Por María García Urcola (*)
Invitada Especial en Palabras del Derecho
¿Qué queda cuando baja el agua? Creo que muchos nos preguntamos algo parecido desde hace ya, justo hoy, un año.
Durante varios días creímos que sólo restaba el olor nauseabundo, la podredumbre, esa sorprendente desolación. El desamparo con nombre y apellido, en cada casa, mientras recorríamos el barrio, todavía en la piel esa espantosa sensación de incertidumbre.
La parálisis frente al agua que se llevaba todo y no daba tregua, ¿es eso lo que queda? Las pérdidas, infinitas. La ciudad húmeda. Las calles resignificadas. El hogar que ya no es. La ausencia, de la familia, del Estado, de obras hidráulicas, de ayuda temporánea, de todo. El recuerdo inolvidable de los amores llorando un mes entero. ¿Quedan las marcas?, las visibles, esas que delatan el 2 de abril en cada pared y también esas otras que nos atraviesan por dentro. Justamente, las que nos graban a fuego cosas que ya no vamos a olvidar más.
A mi me va a quedar para siempre esa noche de eterna impotencia, la corbata preferida de mi viejo entre la mugre de la vereda. La cara de mi mamá cuando volvió a entrar en su casa. La habitación de mi hermano llena de barro y brillantina de colores, todas sus preguntas, ¿dónde están mis barcos?, ¿dónde está el escritorio?, ¿seguro que ya no hay agua? El momento del reencuentro y los tres abrazos en los que no puedo pensar sin refregarme los ojos. Todo eso va y vuelve como un péndulo. Olvido y recuerdo, recuerdo y olvido.
Hace unos días escuché hablar al Presidente de la Corte sobre el medio ambiente. Decía que el tema era sumamente trascendente, porque cuando fenómenos climáticos como éste ocurrían, el contrato social parecía desaparecer y toda una sociedad podía volver a épocas remotas. Habló además sobre la importancia de que las acciones políticas dejen de actuar frente a un estímulo, para pasar a ser proactivas, (actuar antes para evitar semejantes consecuencias, o por lo menos, para estar mejor preparados).
Lo escuchaba y me acordaba de esa semana de abril de 2013. En realidad, cualquiera que haya estado ese día en La Plata se tiene que haber sentido, al menos por un minuto, en una película de ciencia ficción.

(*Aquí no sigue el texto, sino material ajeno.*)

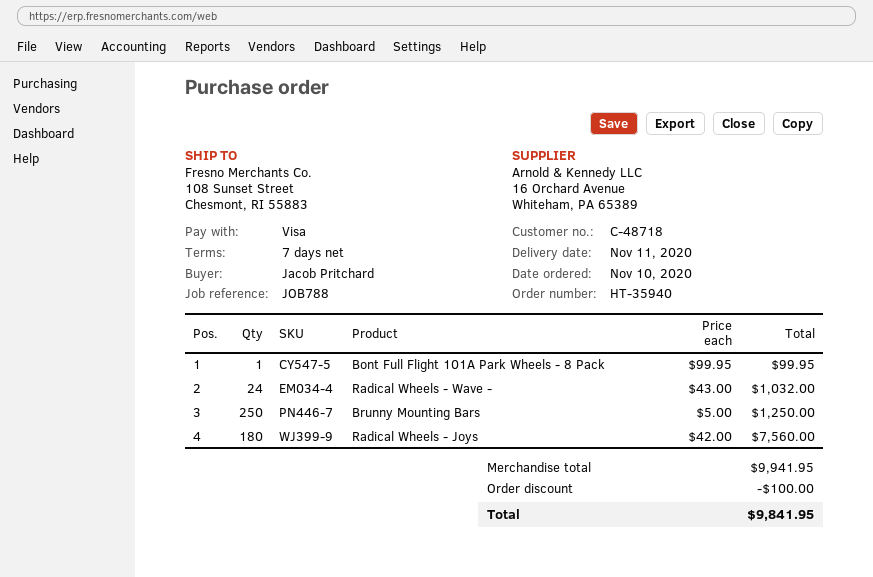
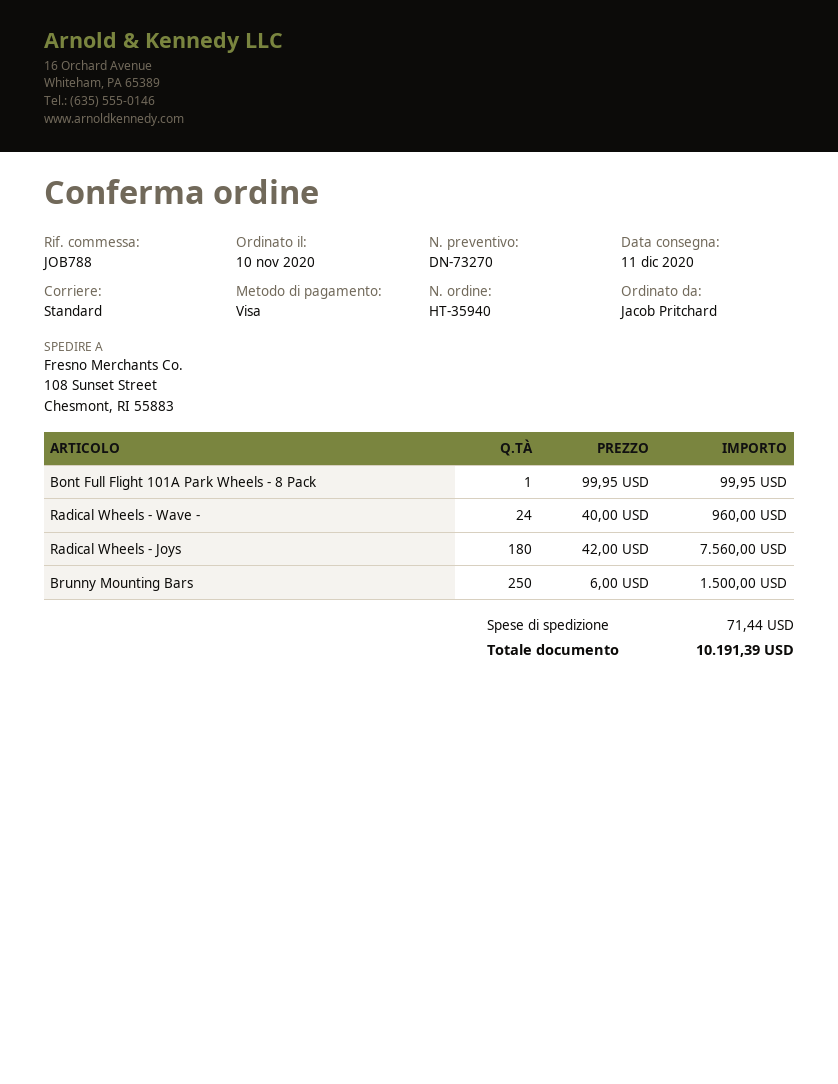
delivery date: 2020-11-11 -> 2020-12-11
Radical Wheels - Wave -: 24 x 43.00 = 1032.00 -> 24 x 40.00 = 960.00
Brunny Mounting Bars: 250 x 5.00 = 1250.00 -> 250 x 6.00 = 1500.00
discount: 100.00 -> none
shipping: none -> 71.44
total: 9841.95 -> 10191.39

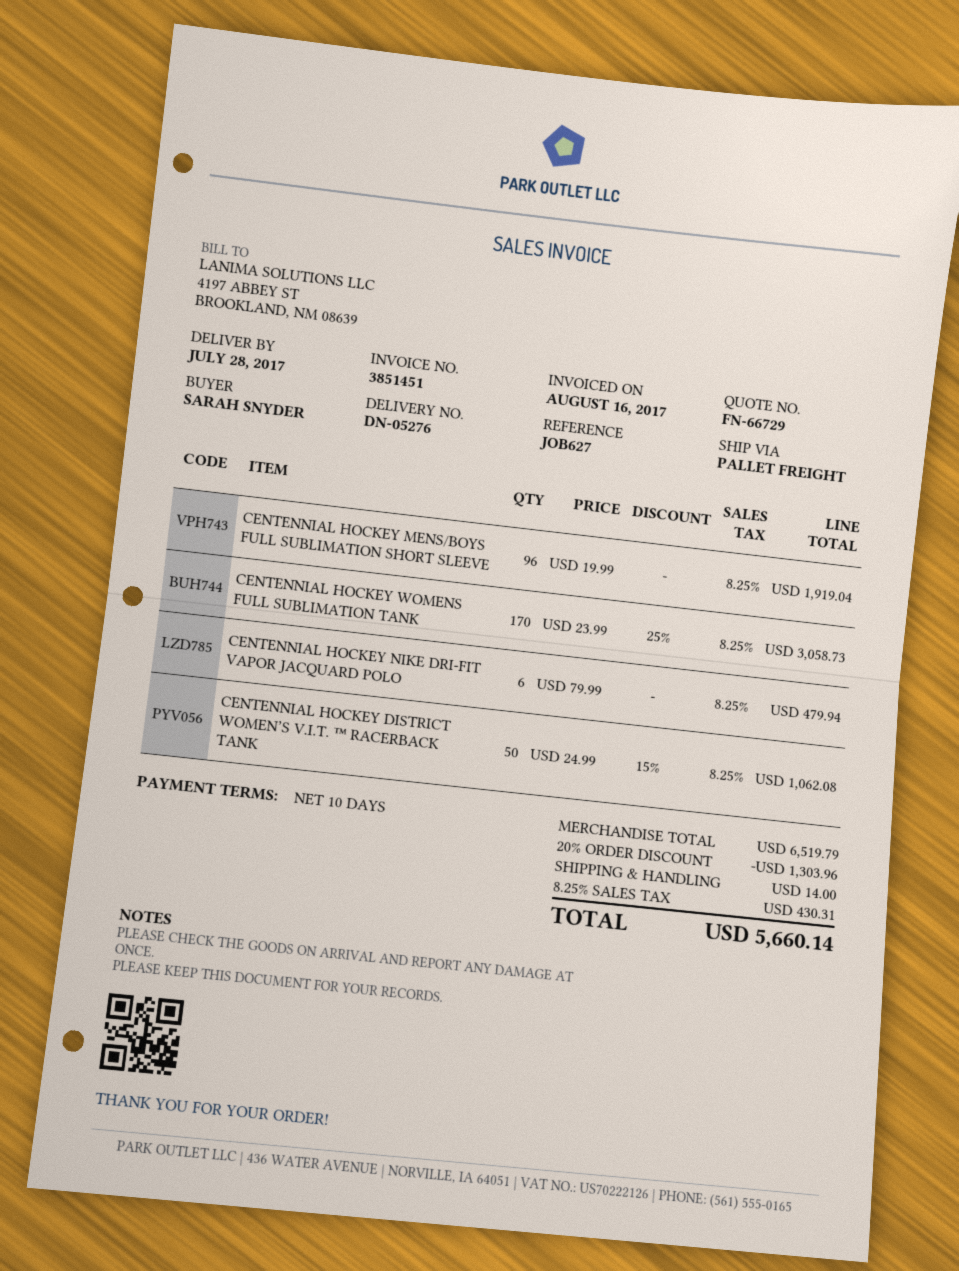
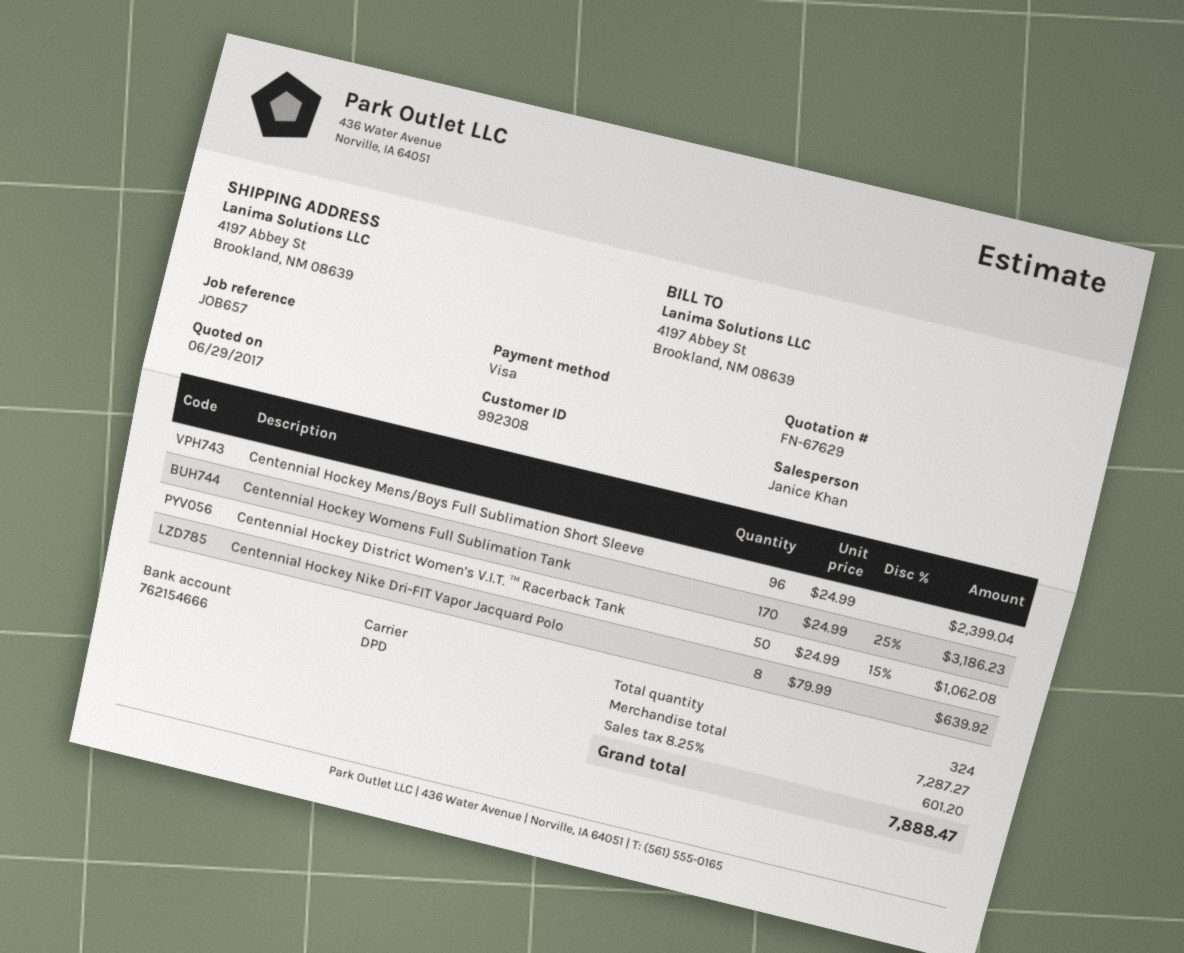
quote number: FN-66729 -> FN-67629
reference: JOB627 -> JOB657
shipping method: pallet freight -> DPD
CENTENNIAL HOCKEY MENS/BOYS FULL SUBLIMATION SHORT SLEEVE: 96 x 19.99 = 1919.04 -> 96 x 24.99 = 2399.04
CENTENNIAL HOCKEY WOMENS FULL SUBLIMATION TANK: 170 x 23.99 - 25% = 3058.73 -> 170 x 24.99 - 25% = 3186.23
CENTENNIAL HOCKEY NIKE DRI-FIT VAPOR JACQUARD POLO: 6 x 79.99 = 479.94 -> 8 x 79.99 = 639.92
subtotal: 6519.79 -> 7287.27
discount: 20% = 1303.96 -> none
shipping: 14.00 -> none
tax: 8.25% = 430.31 -> 8.25% = 601.20
total: 5660.14 -> 7888.47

Y yo me sigo preguntando, ¿qué es lo que queda? ¿Quedan las sentencias, los libros, la poesía?, ¿los diarios sensacionalistas, los videos terribles, las fotos desgarradoras? ¿Queda la tristeza de la ayuda que esperábamos y no llegó?, ¿el lamento por todo lo que perdimos?
¿Quién se atrevería a decir que todo eso ya no está?
Pero nosotros sabemos muy bien, que además queda esa incontable, (y cuando digo incontable, digo incontable de verdad), cantidad de brazos prestados, de sonrisas gratis, de caricias oportunas. Queda toda esa fuerza, imposible de detener, empujando para adelante.
Porque yo aprendí una cosa muy seria, cuando hay que ir para adelante (porque el amor que uno tiene adentro no le permite hacer otra cosa), no te para nadie. El sentimiento es contagioso y de repente tenés enfrente una ciudad entera que renace, que de a poco vuelve a ser hermosa; pero que todavía tiene marcas en miles de paredes. Y cuando esas marcas ya no estén, las otras van a seguir estando.
Y dándome un último permiso en esta humilde catarsis que me ayuda; para mi, ¿saben qué es lo que quedó?, quedamos un montón de personas, vecinos de la misma ciudad, unidos por algo que nos pasó a todos. Que nos acercó, profundamente y para siempre.
En definitiva, como suele suceder con tantas cosas penosas que aquí han ocurrido, creo que lo más importante que nos queda es esta identidad común, colectiva, que nos hace a todos pequeñas partes del gran rompecabezas que es nuestra ciudad. Esa identidad que nos pasa y que construimos todos los días. Pero que por sobre todo, se va a sostener siempre en la memoria.